Broken education (1), the detestable ordeal of secondary school registration

I make no secret of it: I found the secondary school registration process detestable from start to finish. I cursed every second of it, especially because I felt we were trapped in the three-tier system, where real inequities coupled with stereotypes immensely devalue public schools. And I’m not even talking about the famous “winner list”.

Shop your school

My daughter, now 12 years old, has always attended the local primary school, located a street corner from the house. A stimulating environment, coupled with a very tight-knit community. Since kindergarten, the friendships developed at school continue in the park, at the skating rink, in our streets. The children’s parents in turn become friends. Some really nice gangs are forming. Then comes the choice of secondary school, which forces us to “shopping” from the fifth year onwards and which will spread all these beautiful people (basically privileged) to the four corners of the city.

We took it easy. Two visits to the public: the one offering a specific drama program, then the one to the neighborhood, with an intermediate education program, international profile (PEI). Both not too far from the house. Big favorite for the first one, which corresponds in every way to my daughter’s profile. She comes away delighted with her visit, me too. But you shouldn’t get too carried away!

You will have to write a cover letter, participate in a workshop-audition-selection interview which, if we succeed, will place us in a freelance pool: it is chance that will have the last word.

So this requires a plan B. The chances are great that she will be admitted to the IEP at the local school, we can breathe. But, suddenly, we also visit a private school, which will make my child say: “But mom, it’s too rich, too beautiful, it makes no sense that they can have all that when the The toilets at my school are disgusting and we don’t even have a real gymnasium! » Lucid remark, to which I can object.

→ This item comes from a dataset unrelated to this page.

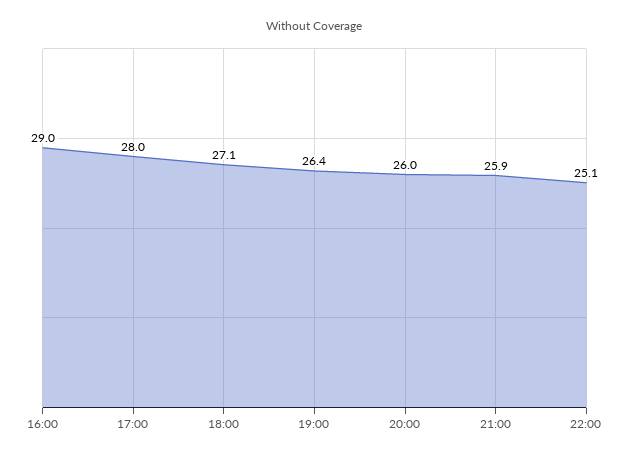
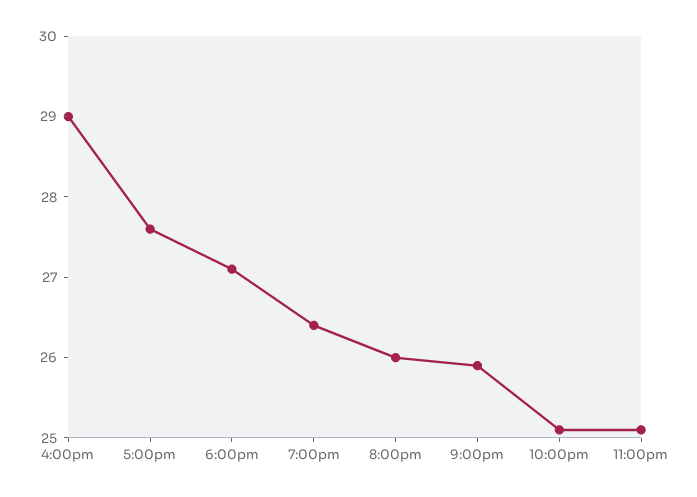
17:00: 28 -> 27.6
11:00pm: none -> 25.1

We keep all this in mind, and then sixth grade arrives. This is where it gets harder. Fortuitously, discussions come to our ears. “We are PSNM, Régina, Notre-Dame, Jean-Eudes or Mont-Saint-Louis. » ; “We just have one child, of course it will be private. It’s like a hotel: why settle for a motel (read: the public) when you can treat yourself to a five-star? » ; “We take it relaxed” (great, us too!), “we visited PSNM, Mont-Saint-Louis and Régina last year, we are pre-registered at the three places and, now, we are going to look at the FACE, of Ville-Marie and of Jeanne-Mance”.

Relax, you said? And this is how, through conversations, we begin to doubt, to stress, even to panic: have we really done everything to provide a fulfilling environment for our child?

Conflict of values

And hop ! We’re adding a few last minute visits to our schedule. A private school beyond our means with a rich extracurricular cultural life, 50 minutes by bus from home; and a public school specializing in the arts, which also operates on a freelance basis and requires sending a bunch of forms and documents, in order please, which immediately excludes families less capable of harnessing the demanding bureaucratic requirements. The icing on the ice cream which, at this stage, makes us nauseous: registration for the school’s admissions workshop perceived as too good. Who knows, happiness might be found there…

At this point, high school registration has become our only topic of conversation between parents. We navigate among the not always well-formulated requirements of school pharmacies, we fill out paper and digital documents, we dig through the report cards, birth certificates, proof of address, send them in the right format, we re-read the cover letters , prepare the auditions, lark, we will be fleeced. Insomnia assails us, we end up doing the exact opposite of what we wanted to do, stretching the elastic of our values ​​even if it means it blows in our face because “our child deserves that.” “.

The answers trickle in. The first: waiting list for a private school… But with a few well-placed appeals and above-average grades, we are told, anything remains possible. The second: acceptance to the private school considered too good — the workshop was ultimately super nice, it will really be worth considering, even if our budget is more or less in agreement. The third: acceptance to school with a specific theater program. It was the first choice, it’s a party, even if we had prepared for the worst, freelancing can leave even the most motivated students behind. What happens next doesn’t matter, the tension drops. Exhausted as I am, a virus finishes me off.

What solutions?

You will no doubt have noticed that in our secondary school race, there were only two speeds: public programs and private programs, the result of peer pressure. The “regular” audience was not on our radar.

Before all this, I listened to the excellent podcast Everyone has their own class, by Karine Dubois, which greatly overlaps with the experience described above. Among other things, it discusses the Finnish school system, where you are required to enroll in the public secondary school closest to your home. Attendance, books, meals… everything is free. Asked if families were looking to move to attend a specific school, one parent replied no, laughing. “There is no school market in Finland! » ; all schools are equivalent, populated by teenagers from diverse socio-economic backgrounds, with and without diagnoses, with and without an intervention plan.

What if it was one of the keys to the Quebec education system? This is particularly what the École ensemble collective believes, which has explored the issue and exhaustively analyzed an impressive quantity of variables. Shouldn’t the school system smooth out inequities rather than deepen them? Reflection to follow, in a second text.